Description of the task -> All records must be quoted exactly. Omit the pictures.

Source material ->
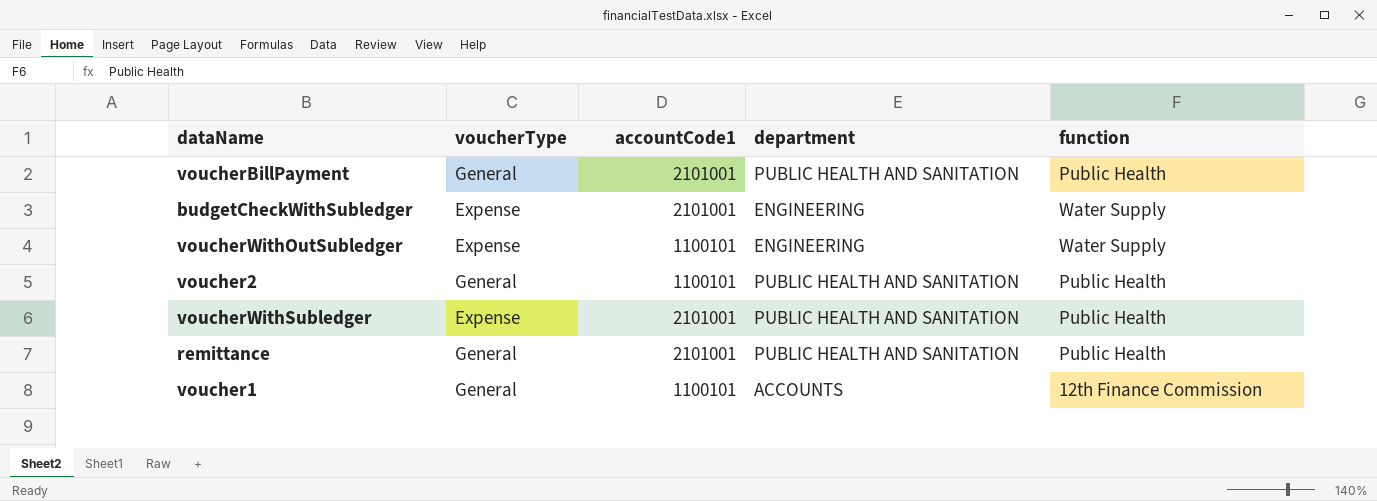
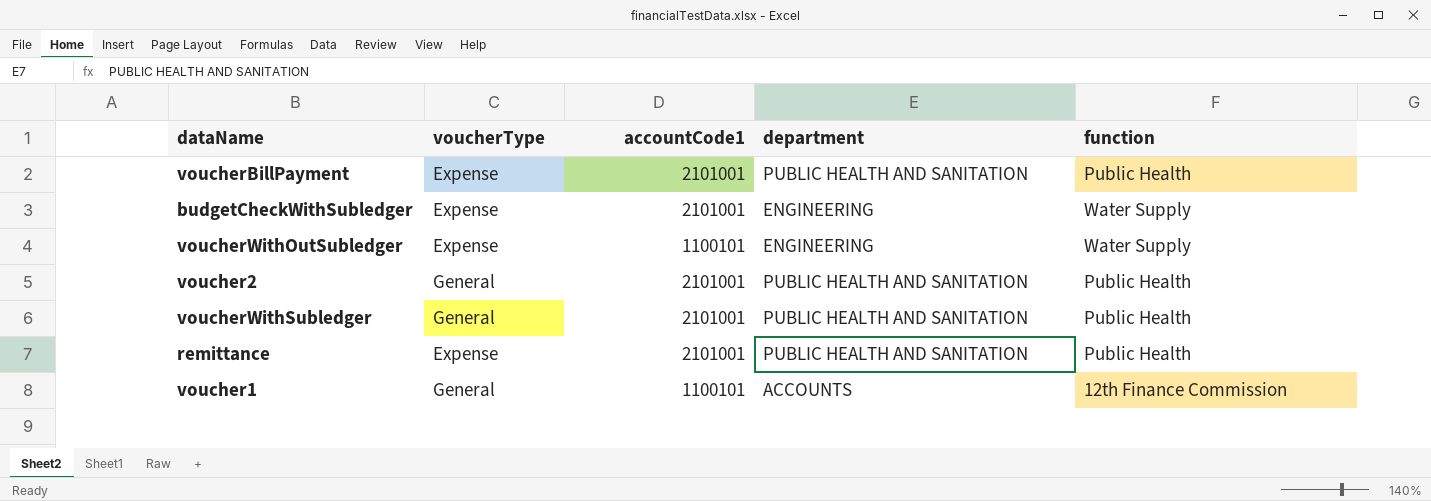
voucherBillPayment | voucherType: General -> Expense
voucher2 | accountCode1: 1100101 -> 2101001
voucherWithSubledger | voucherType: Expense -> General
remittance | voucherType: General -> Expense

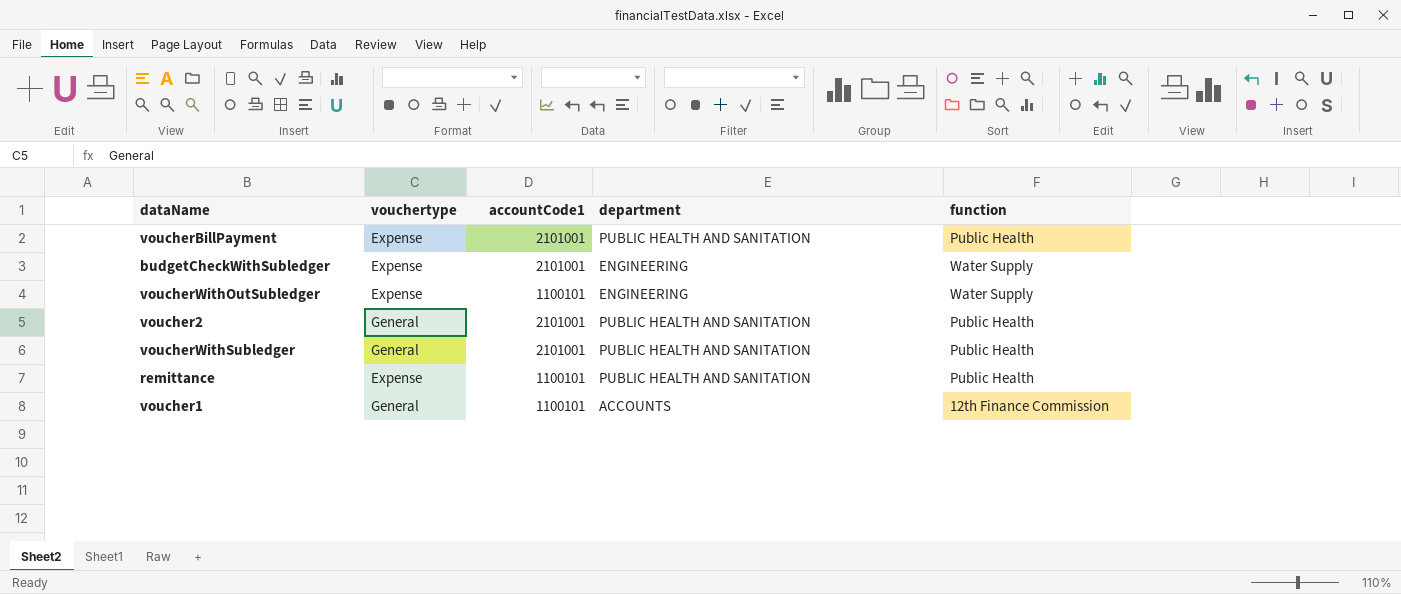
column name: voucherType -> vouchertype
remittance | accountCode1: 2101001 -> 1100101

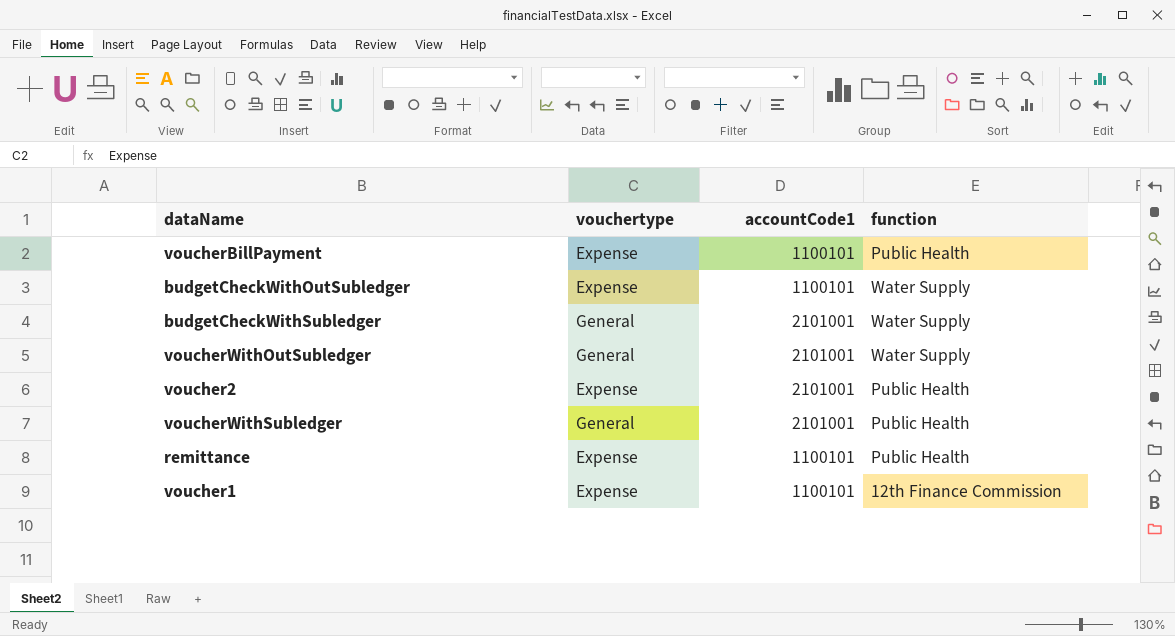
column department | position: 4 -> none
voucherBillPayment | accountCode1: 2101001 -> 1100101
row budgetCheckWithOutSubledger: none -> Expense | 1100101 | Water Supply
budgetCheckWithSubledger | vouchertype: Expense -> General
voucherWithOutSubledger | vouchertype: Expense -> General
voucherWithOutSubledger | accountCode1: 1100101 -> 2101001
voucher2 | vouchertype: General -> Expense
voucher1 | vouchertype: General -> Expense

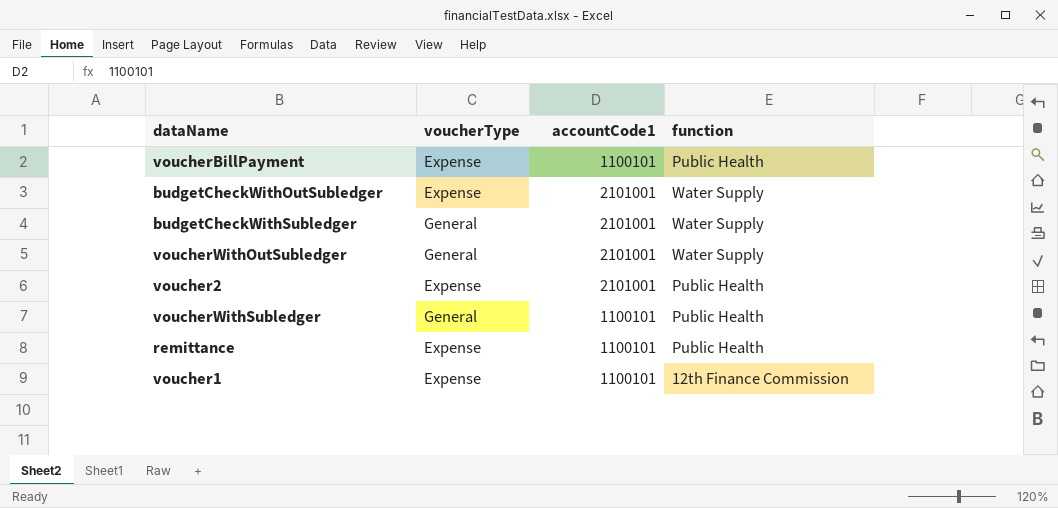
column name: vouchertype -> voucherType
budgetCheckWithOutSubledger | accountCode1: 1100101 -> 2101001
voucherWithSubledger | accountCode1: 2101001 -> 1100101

Expected answer ->
voucherBillPayment | voucherType: General -> Expense
voucher2 | accountCode1: 1100101 -> 2101001
voucherWithSubledger | voucherType: Expense -> General
remittance | voucherType: General -> Expense

column name: voucherType -> vouchertype
remittance | accountCode1: 2101001 -> 1100101

column department | position: 4 -> none
voucherBillPayment | accountCode1: 2101001 -> 1100101
row budgetCheckWithOutSubledger: none -> Expense | 1100101 | Water Supply
budgetCheckWithSubledger | vouchertype: Expense -> General
voucherWithOutSubledger | vouchertype: Expense -> General
voucherWithOutSubledger | accountCode1: 1100101 -> 2101001
voucher2 | vouchertype: General -> Expense
voucher1 | vouchertype: General -> Expense

column name: vouchertype -> voucherType
budgetCheckWithOutSubledger | accountCode1: 1100101 -> 2101001
voucherWithSubledger | accountCode1: 2101001 -> 1100101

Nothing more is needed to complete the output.